MR. DOMENECH: I think you should sit on your current hand. You have to be patient. Why hasn’t SunEdison built out its three gigawatts of solar pipeline? Why should it? We are arbitraging on the right time.
MR. ALONSO: I am concerned that it is a very crowded market in terms of numbers of solar developers, and this will continue to drive down PPA prices to levels that make the projects uneconomic.
MR. SMITH: That is one of the difficulties. The equipment side of wind is a lot more stable than on the PV side. We purchased 96 megawatts of solar panels from Yingli for our solar project in South Africa, and we had to insure the PV supply. You are going to see that a lot. There is clearly a top tier among PV suppliers, but even they are struggling, and you are going to see some of them fail.
MR. DOMENECH: We will sell you panels.
MR. SMITH: I am happy to buy them at 40¢ a watt all day long, but I don’t want to wait until 2016.
MR. GRIMBERT: When I was talking about wind being a commodity business, I was talking about the manufacturing side.
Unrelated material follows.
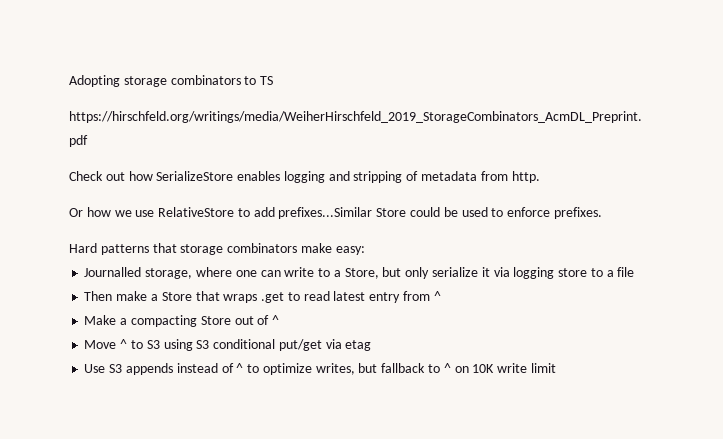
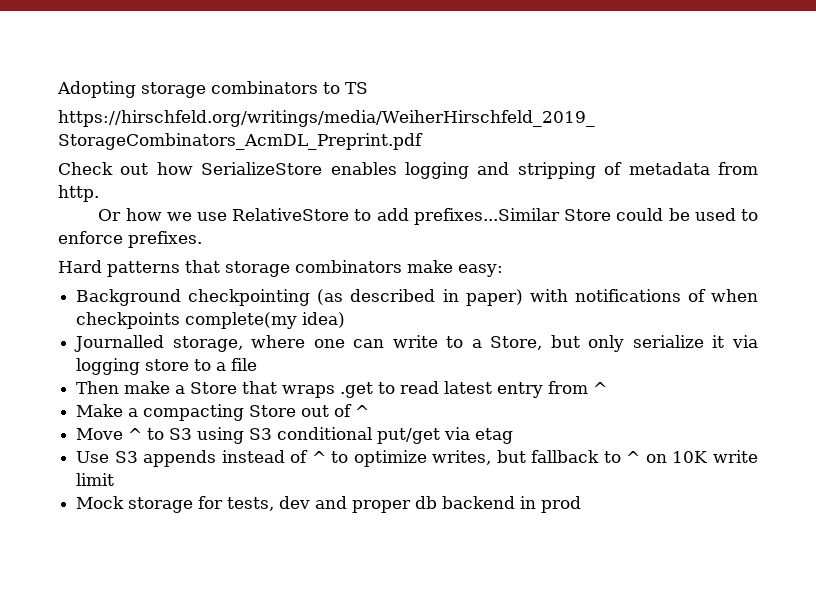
+ Background checkpointing (as described in paper) with notifications of when checkpoints complete(my idea)
+ Mock storage for tests, dev and proper db backend in prod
As developers, we are in a cost-plus business. It is a race to the bottom in bidding into utility procurements. That’s why there is not a lot of money in solar for developers. The big procurement season is over for solar in the US for a little while. The key to success has been to be either clever enough or dumb enough to forecast where the costs are headed. The fact that SunEdison is vertically integrated gives it an advantage. It is much more difficult for the rest of us to predict future costs. The differentiating factor for those who make money in this business has either been to be lucky or very clever. It is that rather than the ability to develop.